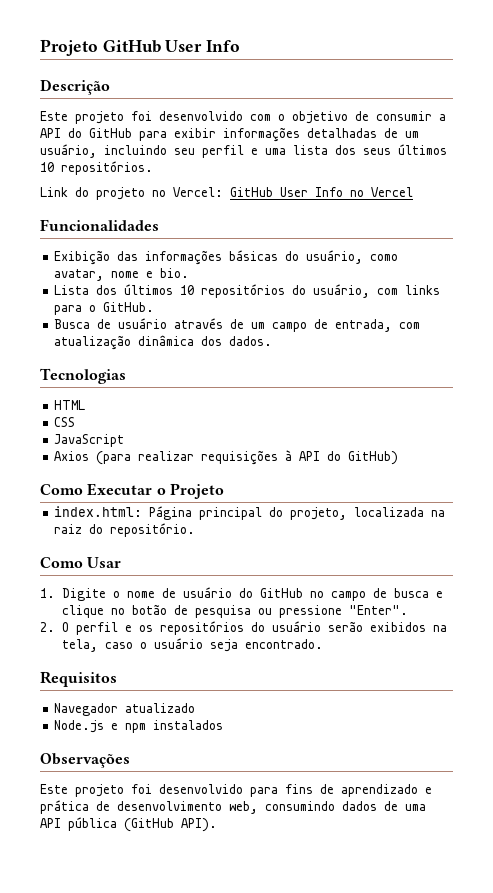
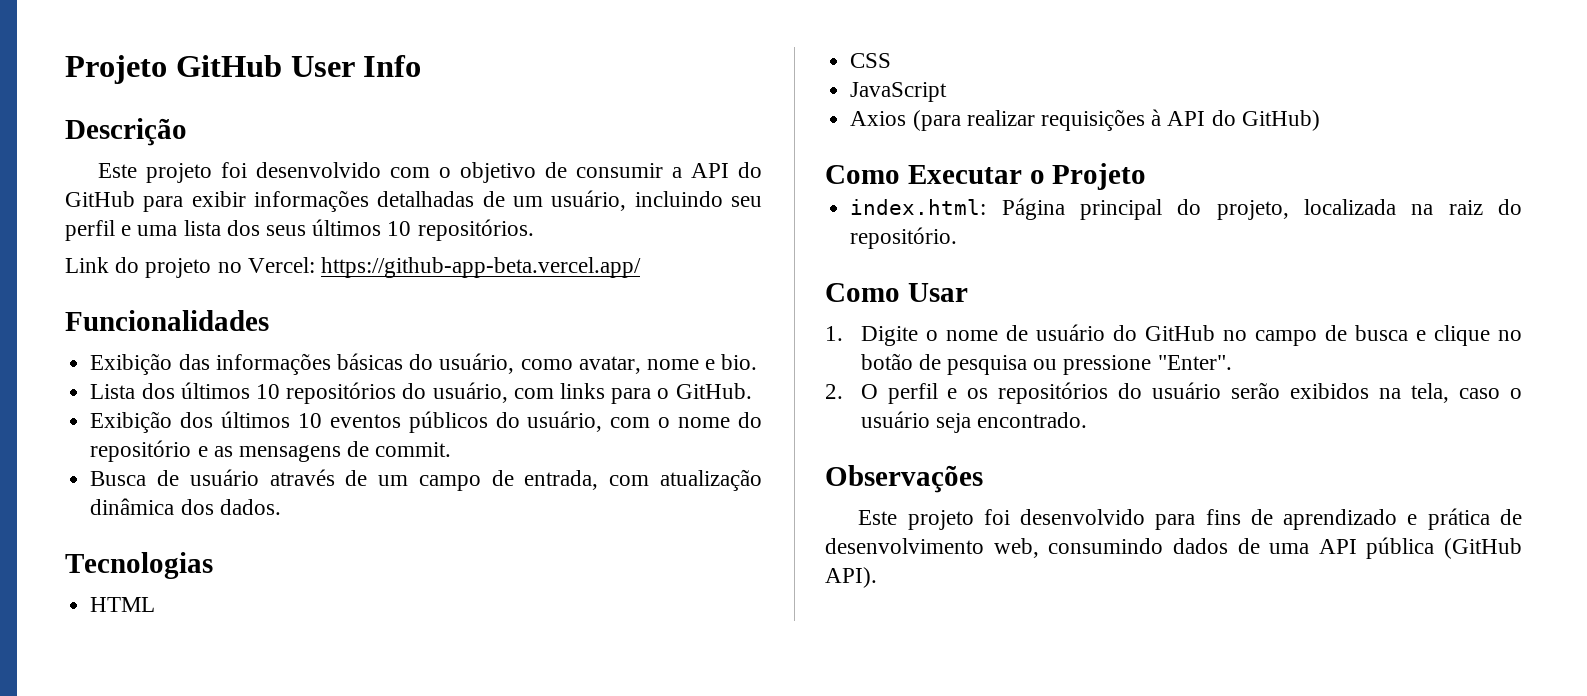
- Link do projeto no Vercel: GitHub User Info no Vercel
+ Link do projeto no Vercel: https://github-app-beta.vercel.app/
+ Exibição dos últimos 10 eventos públicos do usuário, com o nome do repositório e as mensagens de commit.
- Requisitos
- Navegador atualizado
- Node.js e npm instalados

→ Prompt
Scan the data above and copy each line containing the word "Vercel".

→ Task response
- Link do projeto no Vercel: GitHub User Info no Vercel
+ Link do projeto no Vercel: https://github-app-beta.vercel.app/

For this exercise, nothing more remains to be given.